The Hubble Telescope's main camera has shut down and this is creating a problem. Here's an entry from WaPo:
The Advanced Camera for Surveys, a third-generation instrument installed by a space shuttle crew in 2002, went off line Monday, and engineers are still trying to figure out what happened and how to repair it.

"It's still off line today," Max Mutchler, an instruments specialist at the Space Telescope Science Institute in Baltimore, said Saturday.

Engineers are hopeful the problem can be fixed, said Ed Campion, a NASA spokesman at Goddard Space Flight Center outside Baltimore, which is responsible for managing the Hubble.
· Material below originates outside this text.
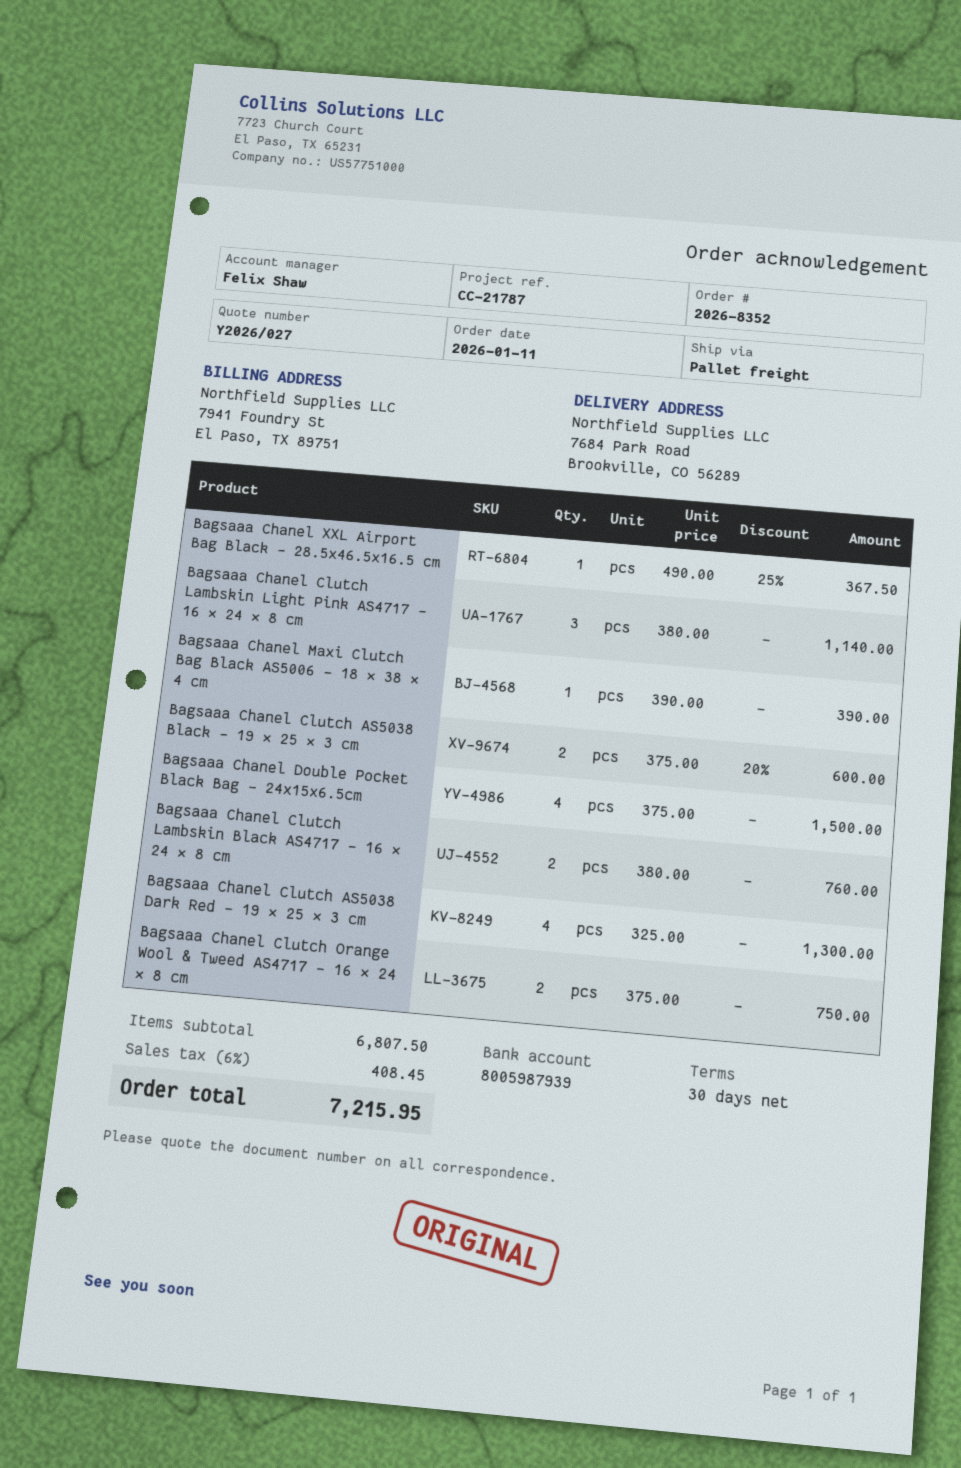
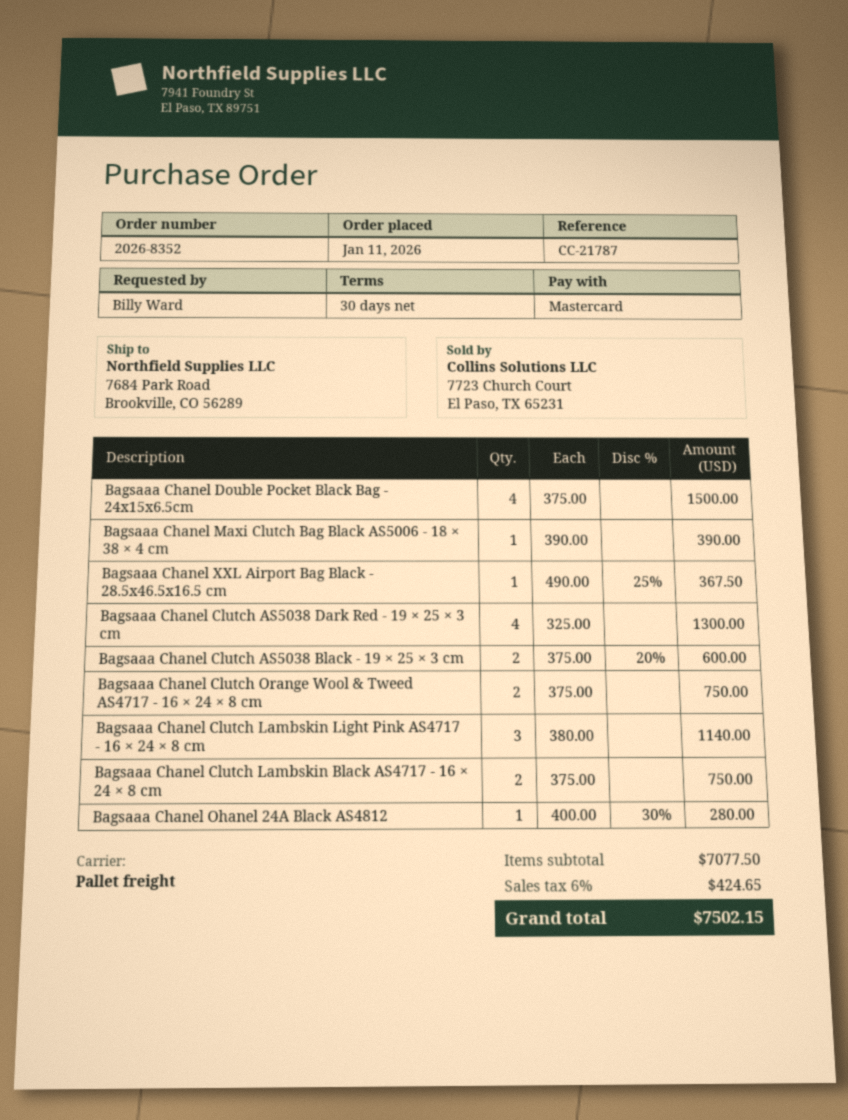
Bagsaaa Chanel Clutch Lambskin Black AS4717 - 16 × 24 × 8 cm: 2 x 380.00 = 760.00 -> 2 x 375.00 = 750.00
Bagsaaa Chanel Ohanel 24A Black AS4812: none -> 1 x 400.00 - 30% = 280.00
subtotal: 6807.50 -> 7077.50
tax: 6% = 408.45 -> 6% = 424.65
total: 7215.95 -> 7502.15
A bad transistor could be causing the trouble, Campion said. If so, a backup could be used. Another suspicion is that some of the camera's memory was disturbed by a cosmic event. That could be fixed by reloading the memory.

"Both possibilities are things that can be resolved here on the ground," Campion said.

The loss of the camera has not shut down the telescope entirely, he said.

"The Advanced Camera for Surveys is regarded as sort of the workhorse for the telescope, but there are other instruments that are still working," Campion said.


Meanwhile...

Everything Riding On This Shuttle Launch
Observers are saying that everything is riding on this coming shuttle launch.
WASHINGTON (Reuters) - Space shuttle Discovery will carry more than crew and cargo for its scheduled July 1 launch from Cape Canaveral in Florida. The whole shuttle program's future is riding on this flight.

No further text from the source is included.